The "globalization" we are witnessing today is in fact an acceleration of historical political and economic trends, hastened
by the advent of increasingly sophisticated and rapid communications and transportation technologies, the decline of the
nation-state (especially in the South), the absence or ineffectiveness of
democratic systems of global governance, and the rise of neoliberal economic ideology. Its primary beneficiaries are both
the transnational corporations, as well as the privileged consumer classes in the North and to a growing degree, in the
industrializing nations of the South.

Excerpted from CorpWatch Executive Director Joshua Karliner's The Corporate Planet: Ecology and Politics in the Age of
Globalization (Sierra Club Books, 1997)
http://www.corpwatch.org/issues/PII.jsp?topicid=104

And from the pro-globalization corner:

A popular version of the globalisation myth has existed for about 10 years. It claims that until 1989, the
world consisted of separate, sovereign, autonomous nation states, with separate histories. Then, borders
collapsed, the internet appeared, but also the international Mafia.
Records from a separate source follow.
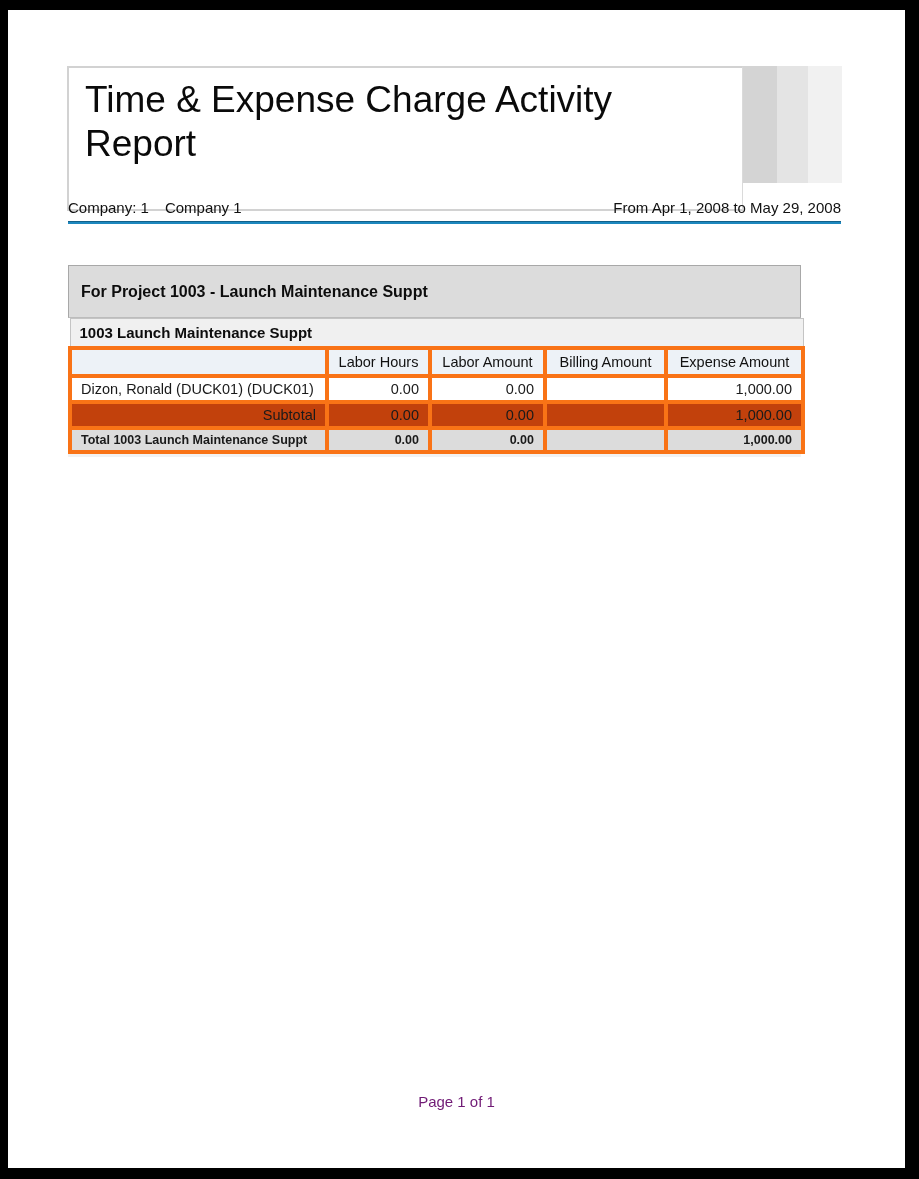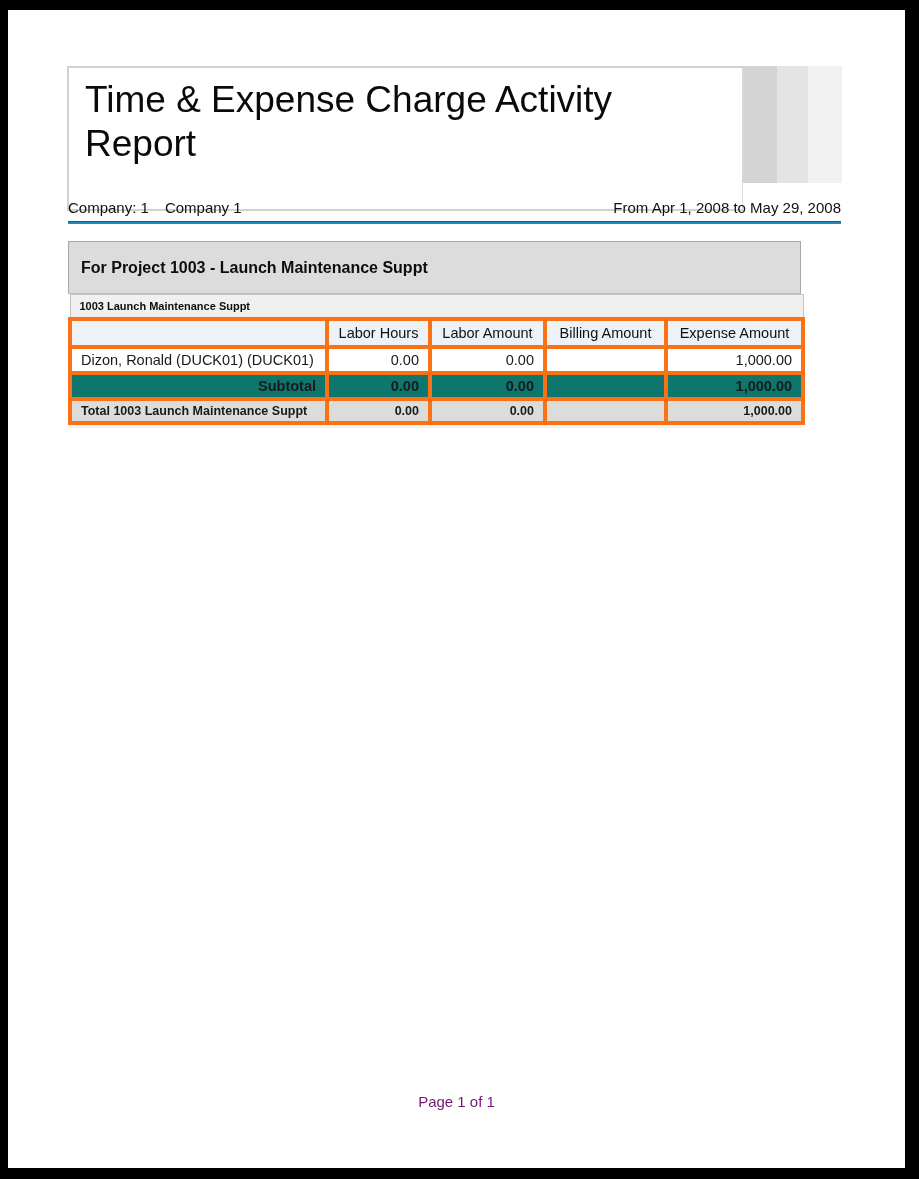"For Project 1003 - Launch" .section-header { margin-top: none -> 24px }
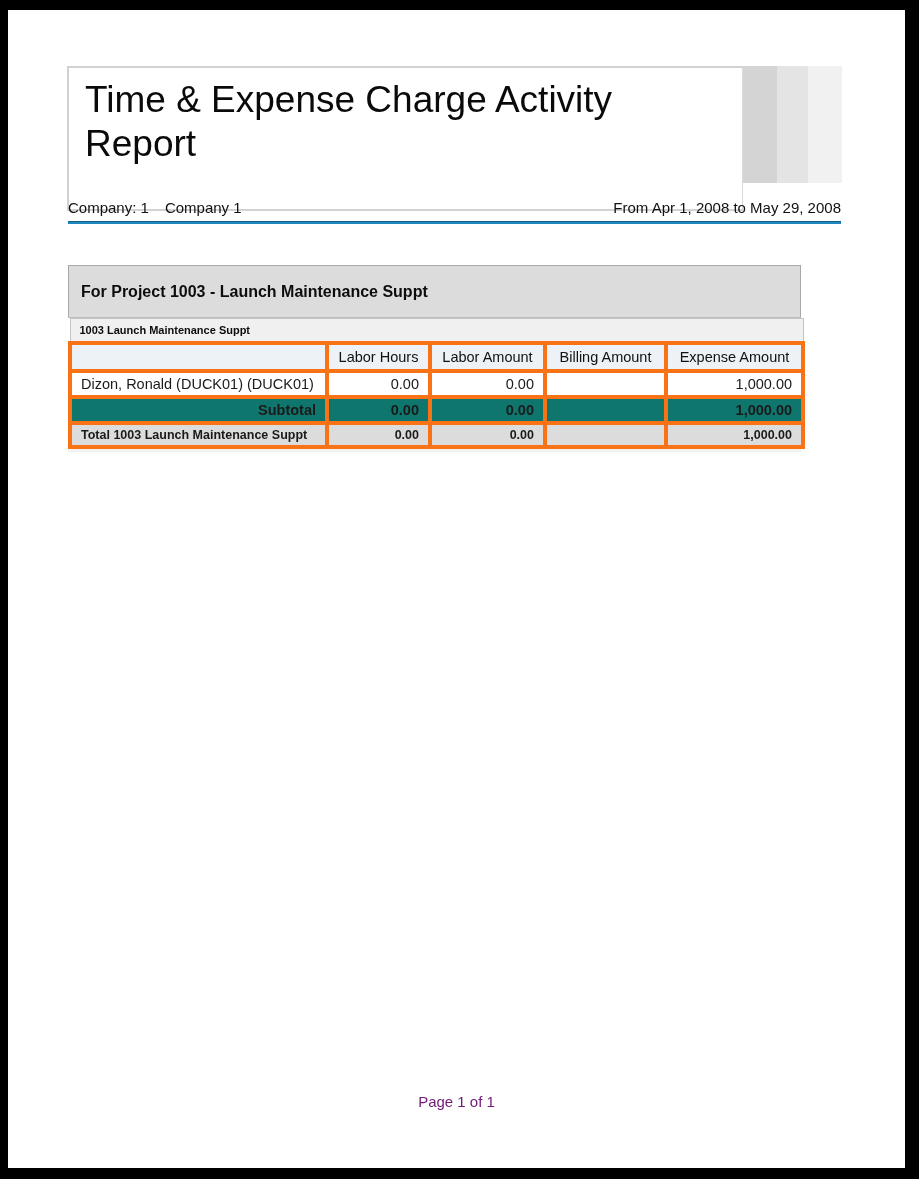"1003 Launch Maintenance Suppt" tr.group-row td { font-size: 11px -> 15px }
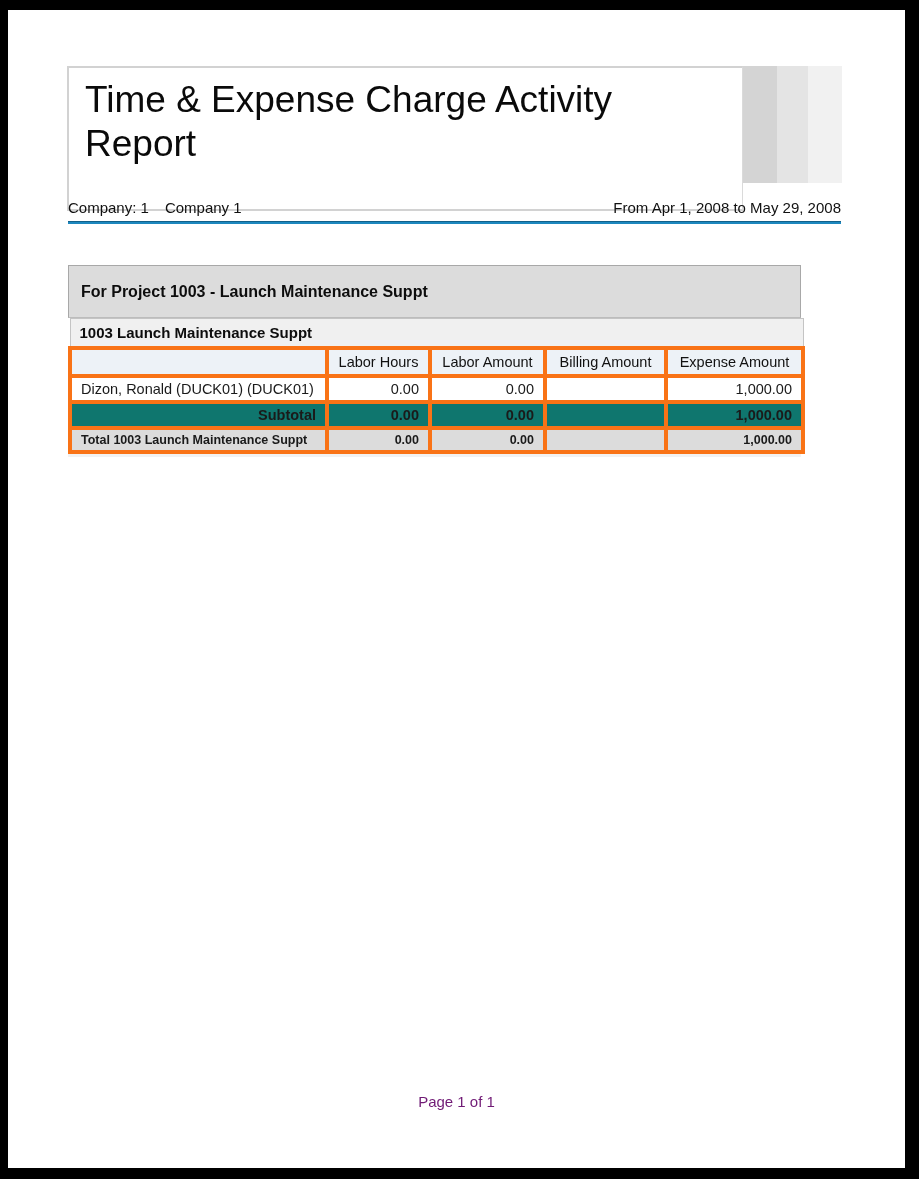"Subtotal" tr.subtotal-row td { background: #0f766e -> #c2410c; font-weight: bold -> normal }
So now it is a dangerous world, but also
perhaps full of opportunities.

You can find this version, almost literally, in Ruud Lubbers' article The Globalization of Economy and
Society (now offline):

The term "globalization" implies that the becoming and making worldwide of various phenomena has accelerated at such a pace
that it is giving rise to a variety of new phenomena. Globalization entails a quantitative shift of several autonomous
national economies to a global marketplace for production, distribution, and technology. All this has resulted in the
emergence of a worldwide confrontation of political, societal, and ethical insights...

Lubbers was a former Netherlands premier, and is now UN High Commissioner for Refugees. He filled
the time between these posts as a Professor of Globalization Studies at Tilburg University. Lubbers
explains what caused the 'quantitative shift'...

The far-reaching integration of electronics and computers on the one hand, and communication  technology, on the other, led
to what Toffler christened "the third wave." And thus today's world came into being....People everywhere were confronted
with the effects of the emergence of modern comunication technologies and the Sputnik, Soyuz, and Apollo heralded the birth
of a new world. CNN and the Internet, global sourcing, electronic capital flows signalled the emergence of the information
and communication age. It has been said that the bits provoke one world, accomplishing the globalization of
information/communication and technology.
http://web.inter.nl.net/users/Paul.Treanor/globalisation.html

http://www.foreignpolicy.com/issue_janfeb_2001/top20chart.html


Kazuhiro Kurose wrote:

> This is a trivial question. The terms of "global" or "globalization" are used to express the contemporary world economy,
> whose definition is not sufficiently clear. Does anyone know the first economist who uses the terms in 1990's ?
>
>  **************************************
>   Kazuhiro Kurose
>   Graduate School of Economics and Business
>   Administration, Hokkaido University
>   Kita 9 Nishi 7, Kita-Ku, Sapporo, Japan
>   060-0809
>     TEL: +81-11-716-2111 ex:2786
>  **************************************




Other Periods  | Other mailing lists  | Search  ]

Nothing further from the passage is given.